Work item :: Copying exactly, give the lines in the material below from the one with "[138,397,159,408] vt ->" to the one with "[519,397,542,410] (0.5 ->", ends included, and nothing besides.

Material supplied ::
○ ○ ○ ○ ○ ○ ○

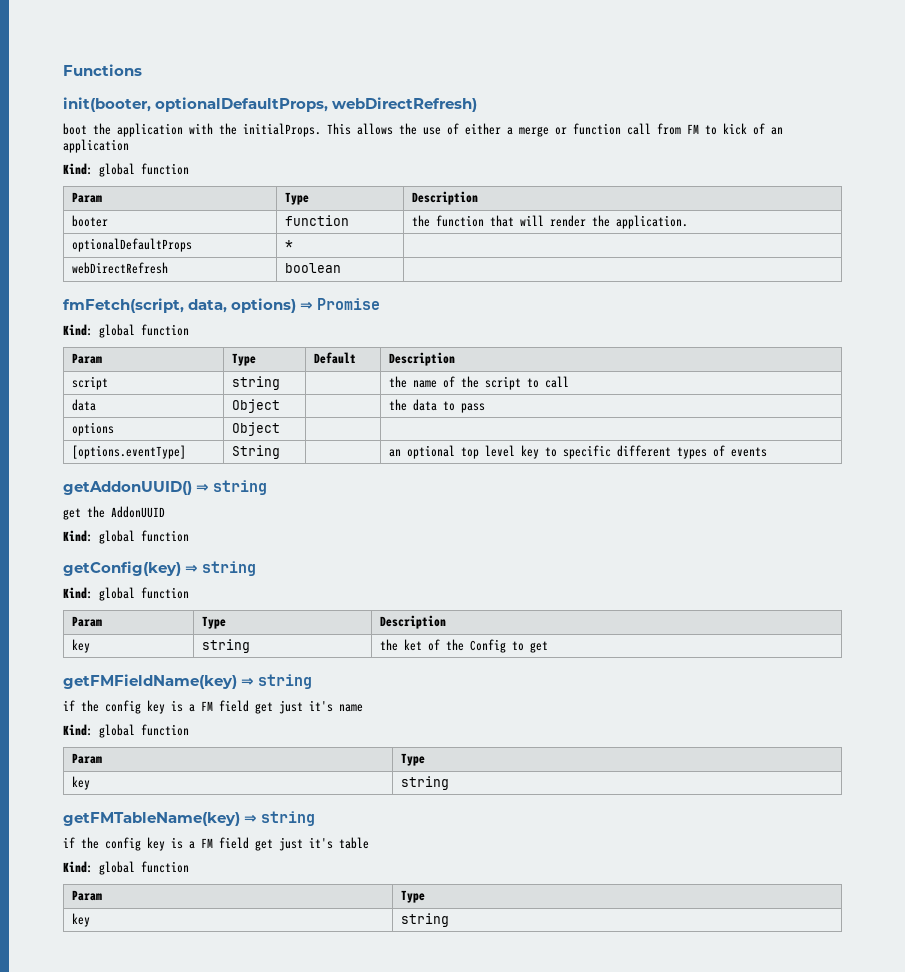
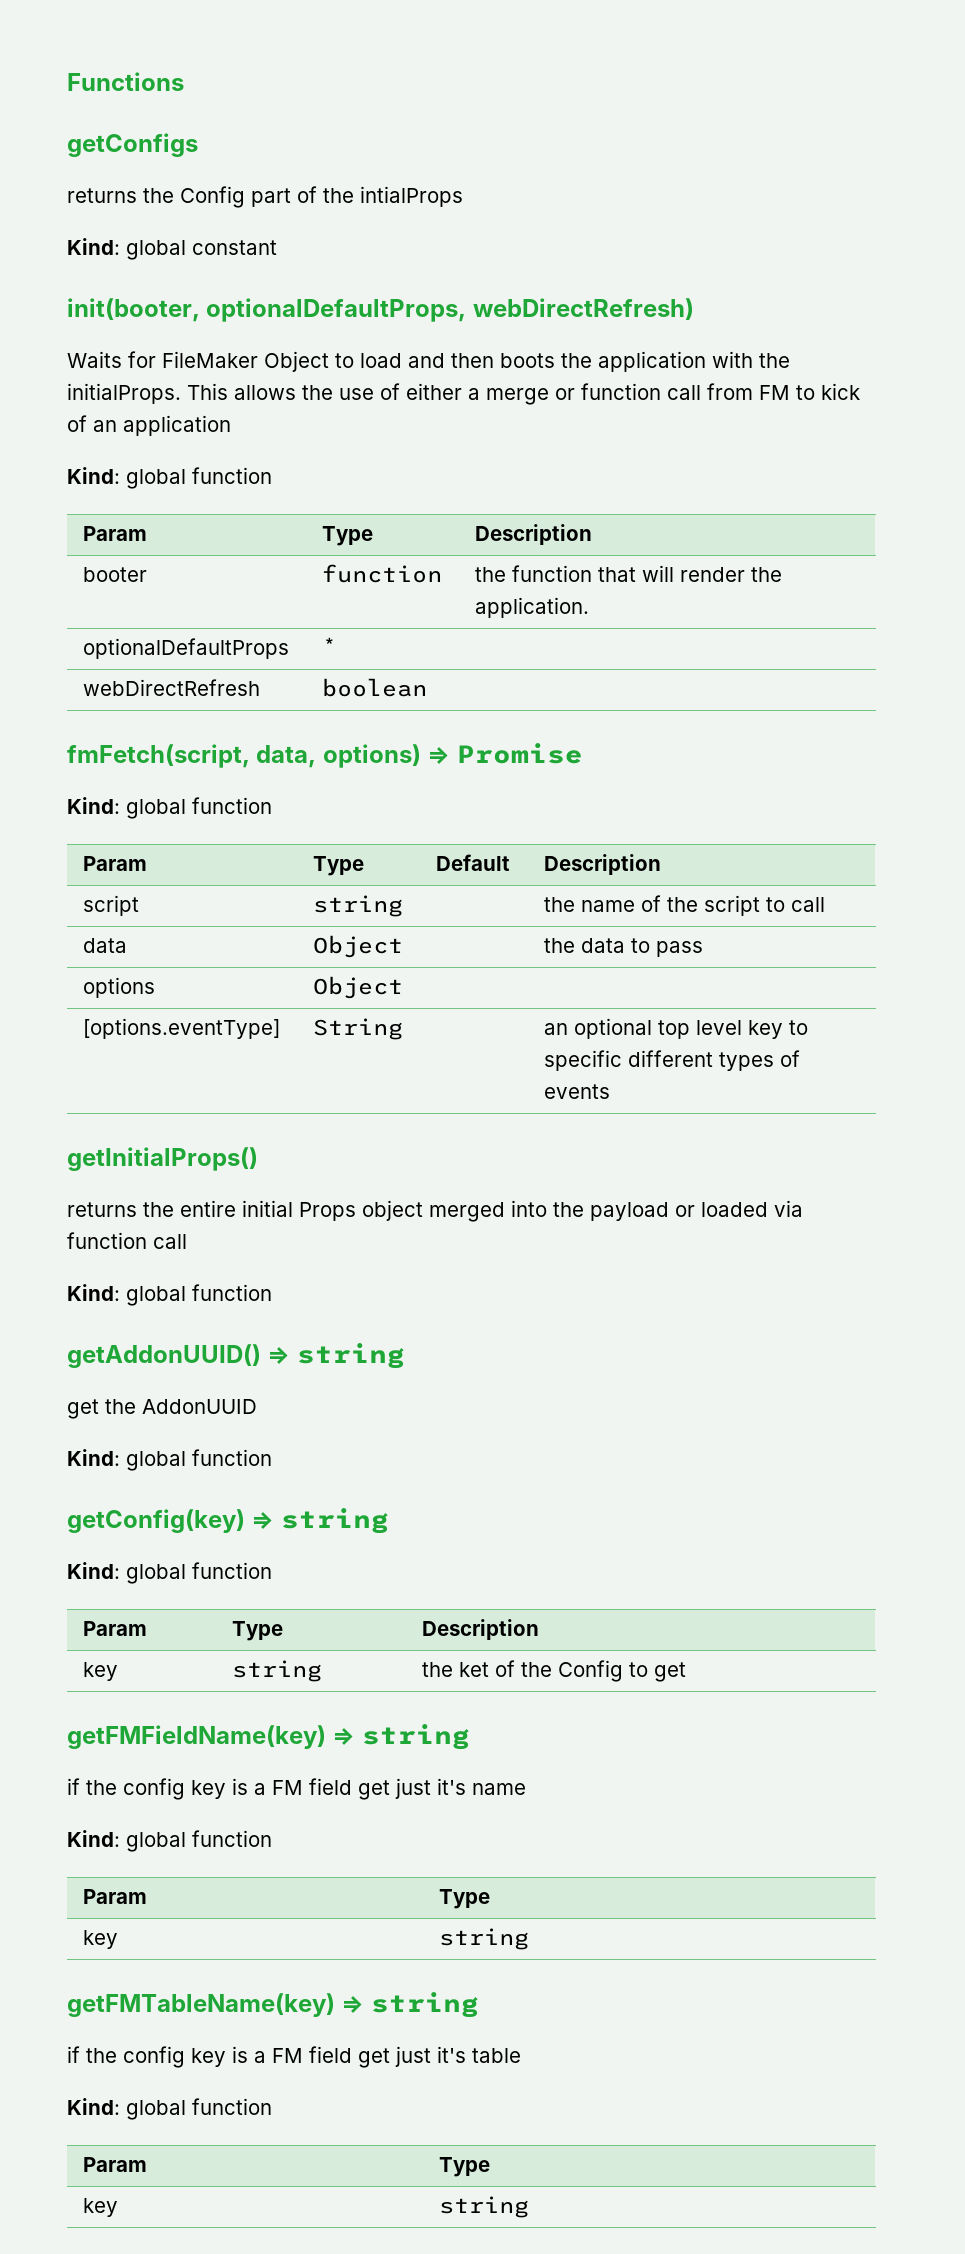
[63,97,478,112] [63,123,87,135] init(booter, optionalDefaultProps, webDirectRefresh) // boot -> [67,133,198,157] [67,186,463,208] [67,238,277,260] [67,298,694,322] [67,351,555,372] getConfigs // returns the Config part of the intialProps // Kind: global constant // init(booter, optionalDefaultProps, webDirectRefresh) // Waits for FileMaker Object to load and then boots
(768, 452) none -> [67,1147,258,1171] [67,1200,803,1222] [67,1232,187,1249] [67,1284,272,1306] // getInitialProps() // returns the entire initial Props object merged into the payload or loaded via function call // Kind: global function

○ ○ ○ ○ ○ ○ ○

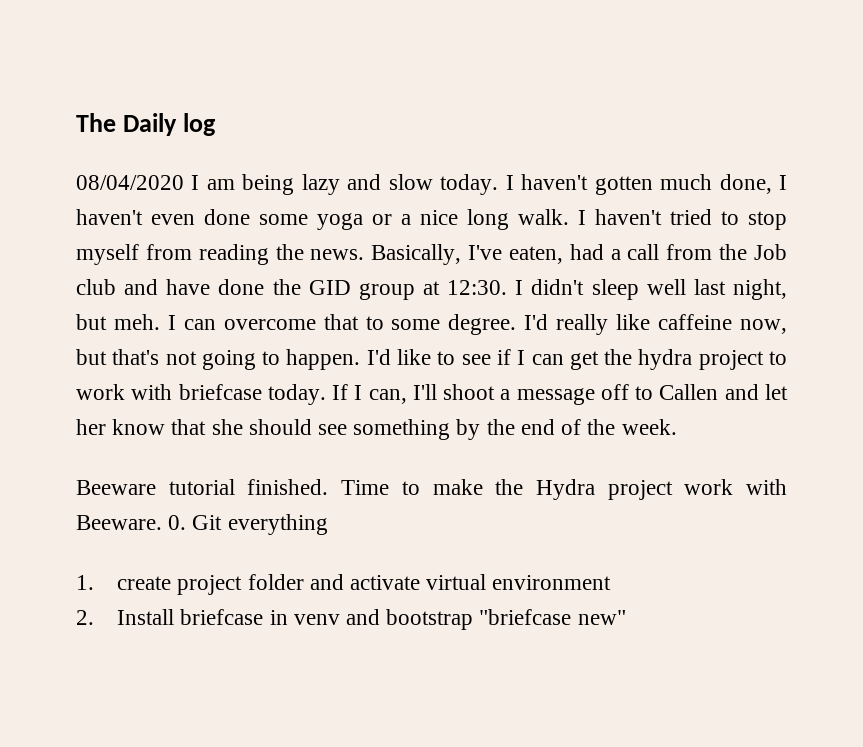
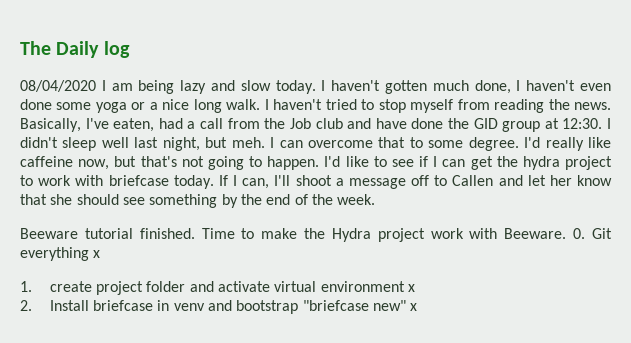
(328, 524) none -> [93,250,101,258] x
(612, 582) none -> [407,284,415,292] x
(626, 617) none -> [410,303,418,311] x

○ ○ ○ ○ ○ ○ ○

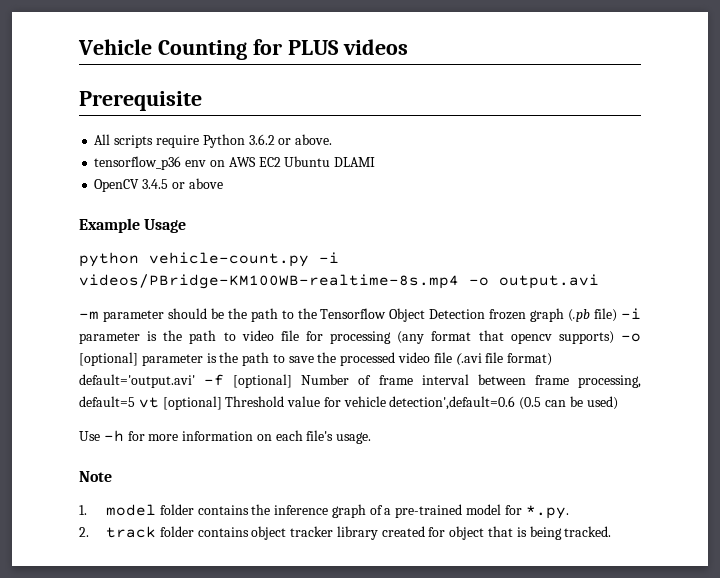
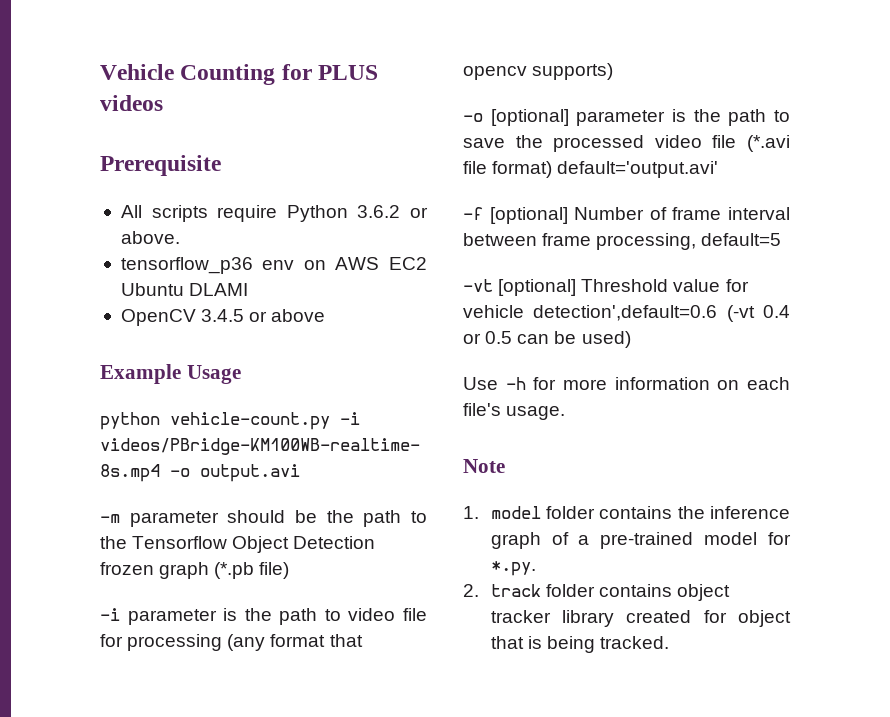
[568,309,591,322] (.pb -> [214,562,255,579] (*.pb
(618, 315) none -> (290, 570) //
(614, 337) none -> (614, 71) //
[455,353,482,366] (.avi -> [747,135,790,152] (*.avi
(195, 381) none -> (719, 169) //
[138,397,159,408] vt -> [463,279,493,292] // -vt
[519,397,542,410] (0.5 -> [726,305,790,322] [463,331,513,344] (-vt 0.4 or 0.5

○ ○ ○ ○ ○ ○ ○

Solution below ::
[138,397,159,408] vt -> [463,279,493,292] // -vt
[519,397,542,410] (0.5 -> [726,305,790,322] [463,331,513,344] (-vt 0.4 or 0.5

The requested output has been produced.